Biotechnology companies across the globe are advancing scores of clinical trials in the race to develop effective vaccines and therapies that can be used against the novel coronavirus and the COVID-19 disease it causes. Results from those tests are also trickling out into the news media, offering the public a view of possible vaccine design and manufacture. 

British American Tobacco (BTI 0.80%), through Kentucky Bioprocessing (KBP) and Reynolds American, is working toward a vaccine against COVID-19 that's being manufactured in tobacco plants. Tobacco plants are considered excellent platforms for producing vaccines at a low cost. 

Kentucky Bioprocessing: a producer of pharmaceutical proteins

Kentucky Bioprocessing specializes in the production of pharmaceutical proteins grown with the use of plants. These proteins can be components of antibodies, hormones, enzymes, and (of course) vaccines. The company's COVID-19 vaccine will prove additionally useful as an experiment regarding the speed of commercialization for such essential medicines.

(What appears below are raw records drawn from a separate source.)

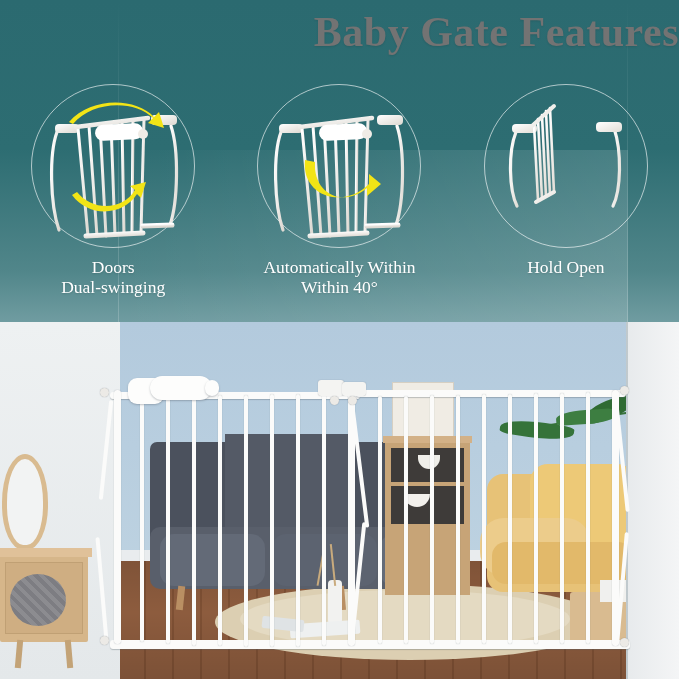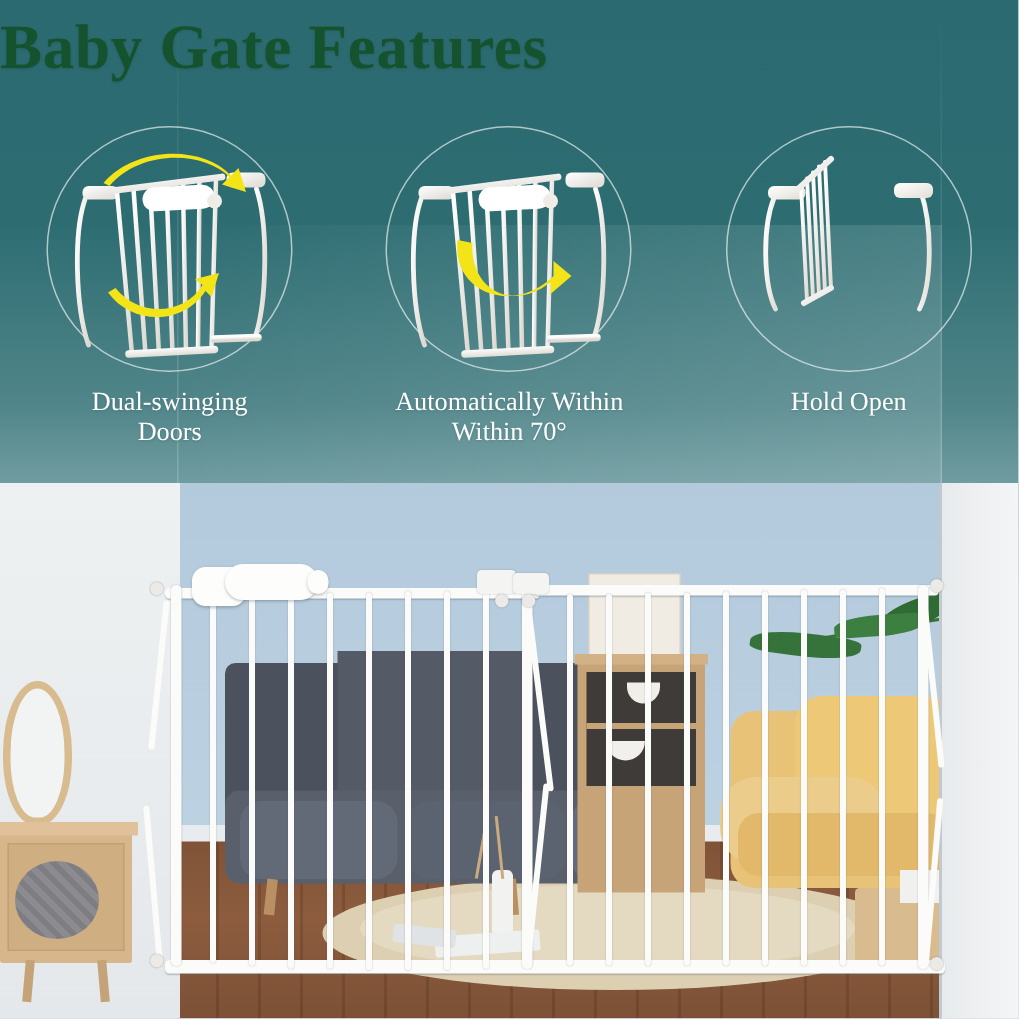--- a/index.html
+++ b/index.html
@@ -31,22 +31,22 @@
     background:linear-gradient(180deg,rgba(255,255,255,0) 0%,rgba(255,255,255,0.10) 35%,rgba(255,255,255,0.22) 100%);
   }
   .wall-shade{
     position:absolute;top:150px;height:250px;
     background:linear-gradient(90deg,rgba(255,255,255,0.00),rgba(255,255,255,0.13));
   }
 
   
   .title{
     position:absolute;left:0;top:9px;width:679px;
-    text-align:left;
-    color:#14532d;
+    text-align:right;
+    color:#737373;
     font-family:"Liberation Serif",serif;
     font-size:42px;
     font-weight:700;
     letter-spacing:0.5px;
     line-height:1.1;
     text-shadow:0 1px 2px rgba(0,0,0,0.10);
   }
 
   
   .features{
@@ -207,22 +207,22 @@
           <rect x="64" y="40" width="48" height="16" rx="8" fill="#ffffff" transform="rotate(-3 88 48)"></rect>
           <circle cx="112" cy="50" r="5" fill="#f0ece6"></circle>
 
           <g fill="#f2e416">
             <path d="M42 40 C62 16 104 16 122 34 L117 39 L133 44 L128 28 L123 33 C104 13 60 13 38 38 Z"></path>
             <path d="M46 108 C62 128 92 126 104 106 L99 102 L115 98 L110 114 L106 110 C92 132 58 134 41 111 Z"></path>
           </g>
         </svg>
       </div>
       <div class="caption">
+        <div>Doors</div>
         <div>Dual-swinging</div>
-        <div>Doors</div>
       </div>
     </div>
 
     <div class="feature">
       <div class="circle"></div>
       <div class="illus">
         <svg width="164" height="164" viewBox="0 0 164 164">
           <defs>
             <linearGradient id="wht2" x1="0" y1="0" x2="1" y2="1">
               <stop offset="0%" stop-color="#ffffff"></stop>
@@ -255,21 +255,21 @@
           <rect x="62" y="40" width="48" height="16" rx="8" fill="#ffffff" transform="rotate(-3 86 48)"></rect>
           <circle cx="110" cy="50" r="5" fill="#f0ece6"></circle>
 
           <g fill="#f2e416">
             <path d="M48 76 C44 112 86 126 112 100 L112 90 L124 100 L110 112 L110 104 C86 124 56 110 58 78 Z"></path>
           </g>
         </svg>
       </div>
       <div class="caption">
         <div>Automatically Within</div>
-        <div>Within 70°</div>
+        <div>Within 40°</div>
       </div>
     </div>
 
     <div class="feature">
       <div class="circle"></div>
       <div class="illus">
         <svg width="164" height="164" viewBox="0 0 164 164">
           <defs>
             <linearGradient id="wht3" x1="0" y1="0" x2="1" y2="1">
               <stop offset="0%" stop-color="#ffffff"></stop>

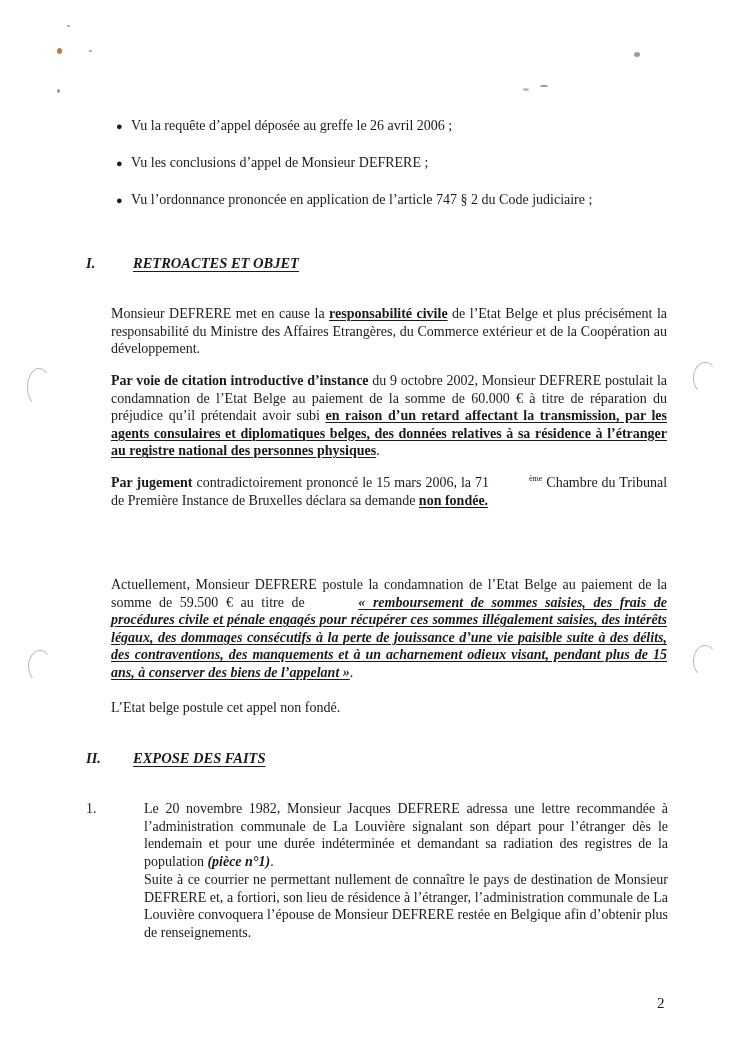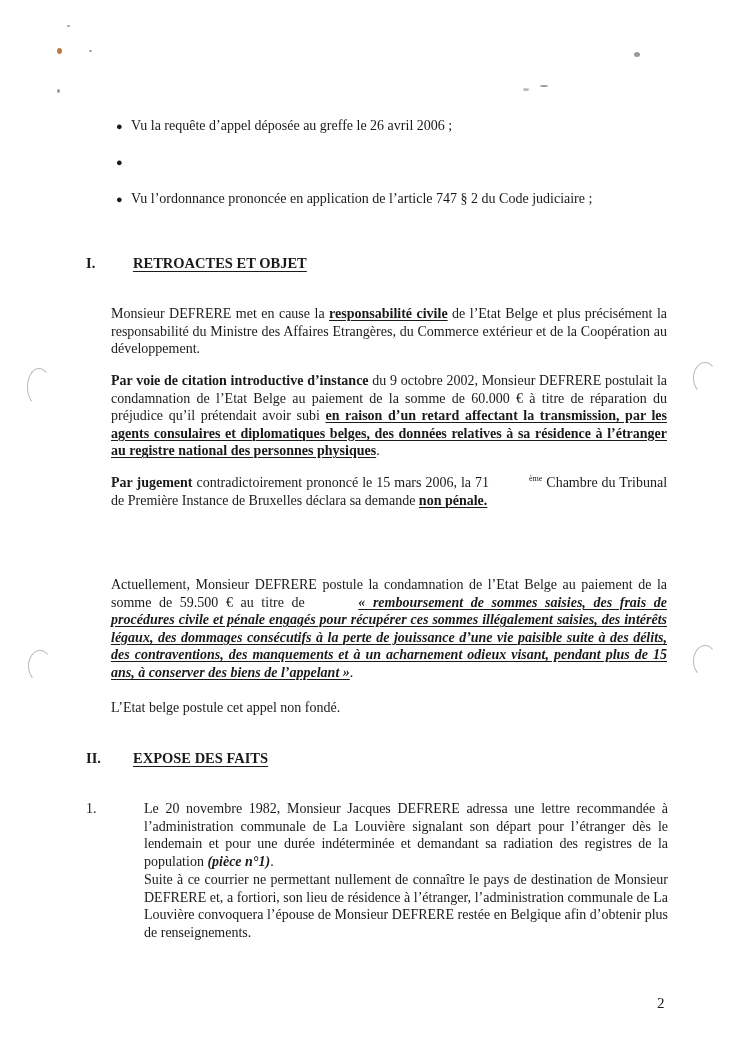--- a/index.html
+++ b/index.html
@@ -4,21 +4,21 @@
 <style>
   html, body { margin: 0; padding: 0; }
   body {
     width: 755px; height: 1040px; background: #ffffff; position: relative; overflow: hidden;
     font-family: "Liberation Serif", "DejaVu Serif", serif; color: #1a1a1a;
   }
   .page { position: absolute; left: 0; top: 0; width: 755px; height: 1040px; }
   .bullets { position: absolute; left: 116px; top: 117px; width: 560px; }
   .bullet { display: flex; align-items: baseline; font-size: 14px; line-height: 17px; margin-bottom: 19px; }
   .bullet .dot { width: 15px; font-size: 11px; }
-  .heading { position: absolute; left: 86px; font-weight: bold; font-size: 14.5px; text-decoration: underline; text-decoration-thickness: 1px; text-underline-offset: 3px; white-space: pre; }
+  .heading { position: absolute; left: 86px; font-weight: bold; font-size: 14.5px; text-decoration: underline; text-decoration-thickness: 1px; text-underline-offset: 3px; white-space: pre; font-style: italic; }
   .heading .num { display: inline-block; width: 47px; }
   .para {
     position: absolute; left: 111px; width: 556px; font-size: 14px; line-height: 17.6px;
     text-align: justify; text-align-last: left;
   }
   .u { text-decoration: underline; text-decoration-thickness: 1px; text-underline-offset: 2px; font-weight: bold; }
   .b { font-weight: bold; }
   .i { font-style: italic; margin-left: 46px; }
   sup { font-size: 8px; line-height: 0; vertical-align: 6px; padding-left: 40px; }
   .small-i { font-style: italic; font-size: 14px; font-weight: bold; }
@@ -46,34 +46,35 @@
   <div class="punch" style="left:28px;top:650px;width:22px;height:30px;"></div>
   <div class="punch" style="left:693px;top:645px;width:22px;height:30px;"></div>
 
   <div class="bullets">
     <div class="bullet">
         <span class="dot">●</span>
         <span>Vu la requête d’appel déposée au greffe le 26 avril 2006 ;</span>
       </div>
     <div class="bullet">
         <span class="dot">●</span>
+        <span>Vu les conclusions d’appel de Monsieur DEFRERE ;</span>
       </div>
     <div class="bullet">
         <span class="dot">●</span>
         <span>Vu l’ordonnance prononcée en application de l’article 747 § 2 du Code judiciaire ;</span>
       </div>
   </div>
 
   <div class="heading" style="top:255px;"><span class="num">I.</span><span>RETROACTES ET OBJET</span></div>
 
   <div class="para" style="top:305px;"><span>Monsieur DEFRERE met en cause la </span><span class="u">responsabilité civile</span><span> de l’Etat Belge et plus précisément la responsabilité du Ministre des Affaires Etrangères, du Commerce extérieur et de la Coopération au développement.</span></div>
 
   <div class="para" style="top:372px;"><span class="b">Par voie de citation introductive d’instance</span><span> du 9 octobre 2002, Monsieur DEFRERE postulait la condamnation de l’Etat Belge au paiement de la somme de 60.000 € à titre de réparation du préjudice qu’il prétendait avoir subi </span><span class="u">en raison d’un retard affectant la transmission, par les agents consulaires et diplomatiques belges, des données relatives à sa résidence à l’étranger au registre national des personnes physiques</span><span>.</span></div>
 
-  <div class="para" style="top:474px;"><span class="b">Par jugement</span><span> contradictoirement prononcé le 15 mars 2006, la 71</span><sup>ème</sup><span> Chambre du Tribunal de Première Instance de Bruxelles déclara sa demande </span><span class="u">non pénale.</span></div>
+  <div class="para" style="top:474px;"><span class="b">Par jugement</span><span> contradictoirement prononcé le 15 mars 2006, la 71</span><sup>ème</sup><span> Chambre du Tribunal de Première Instance de Bruxelles déclara sa demande </span><span class="u">non fondée.</span></div>
 
 
   <div class="para" style="top:576px;"><span>Actuellement, Monsieur DEFRERE postule la condamnation de l’Etat Belge au paiement de la somme de 59.500 €  au titre de </span><span class="u i">« remboursement de sommes saisies, des frais de procédures civile et pénale engagés pour récupérer ces sommes illégalement saisies, des intérêts légaux, des dommages consécutifs à la perte de jouissance d’une vie paisible suite à des délits, des contraventions, des manquements et à un acharnement odieux visant, pendant plus de 15 ans, à conserver des biens de l’appelant »</span><span>.</span></div>
 
   <div class="para" style="top:699px;">L’Etat belge  postule cet appel non fondé.</div>
 
   <div class="heading" style="top:750px;"><span class="num">II.</span><span>EXPOSE DES FAITS</span></div>
 
   <div class="numitem" style="top:800px;">
     <span class="n">1.</span>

Person getting shot in arm

Image Source: Getty Images.

Kentucky Bioprocessing says that once approved for commercial production, its method of producing vaccines via tobacco plants could shorten the manufacturing timetable to as few as six weeks. Before such approval, the vaccine must go through tests; after production was announced in the first quarter of this year, the company now believes the vaccine is ready for phase 1 clinical trials. These will determine the ideal dose amount that provides a benefit while minimizing side effects.

A plant design

Kentucky Bioprocessing uses Nicotiana benthamiana, a herbaceous plant similar to the tobacco plant that isn't used in smoking-related products. Instead, this variety of plant is used to create recombinant proteins for use in vaccines.

A "standard" COVID-19 vaccine could take 12 to 18 months to design and enter into clinical tests. British American Tobacco's vaccine candidate could substantially shorten that timeline -- the company has already submitted a pre-investigative new drug application to the U.S. Food and Drug Administration (FDA), which has acknowledged the submission. The company is also looking to other world governments for support for the vaccine.

Big tobacco fighting for a vaccine share

Medicago, a biotech company in Quebec, is developing a coronavirus vaccine using the same variety of plants. Medicago is a joint venture between business units of Philip Morris International (PM 2.82%) and Mitsubishi Chemical Holdings Corporation. On May 15, the company announced that its vaccine candidate for COVID-19 had produced a positive antibody response after 10 days in vivo during single dosing of mice. 

The company produced a virus-like particle just 20 days after acquiring a gene of the SARS-CoV-2 virus, then initiated pre-clinical testing. Medicago notes that it is bidding for a phase 1 clinical trial in the summer, which will evolve toward phase 2 studies by the end of 2020. 

Broadly speaking

British American Tobacco is a buy. Its COVID-19 vaccine is a sign that the cross-industry development of coronavirus therapies and vaccines will be necessary for economic recovery. However, these things will also be affected by the unpredictability of the development of promising vaccine candidates. 

For The Hill, Dr. Anthony Fauci, director of the National Institute for Allergy and Infectious Diseases, said that an aggressive investment into production of any successful vaccine could make it possible to distribute millions of doses as 2020 ends. Fauci noted that this is an "aspirational" goal and that vaccine candidates fail more often than they succeed. 

Fauci's comments offer investors insight into the urgency of the need for a COVID-19 vaccine, the development of which is taking place across industries. Tobacco companies including British American Tobacco and Philip Morris International are getting new attention for their work to develop plant-based vaccines for COVID-19. Healthcare investors should keep an eye on the progress of phase 1 trials to evaluate whether tobacco-based vaccines can deliver on the promises they offer.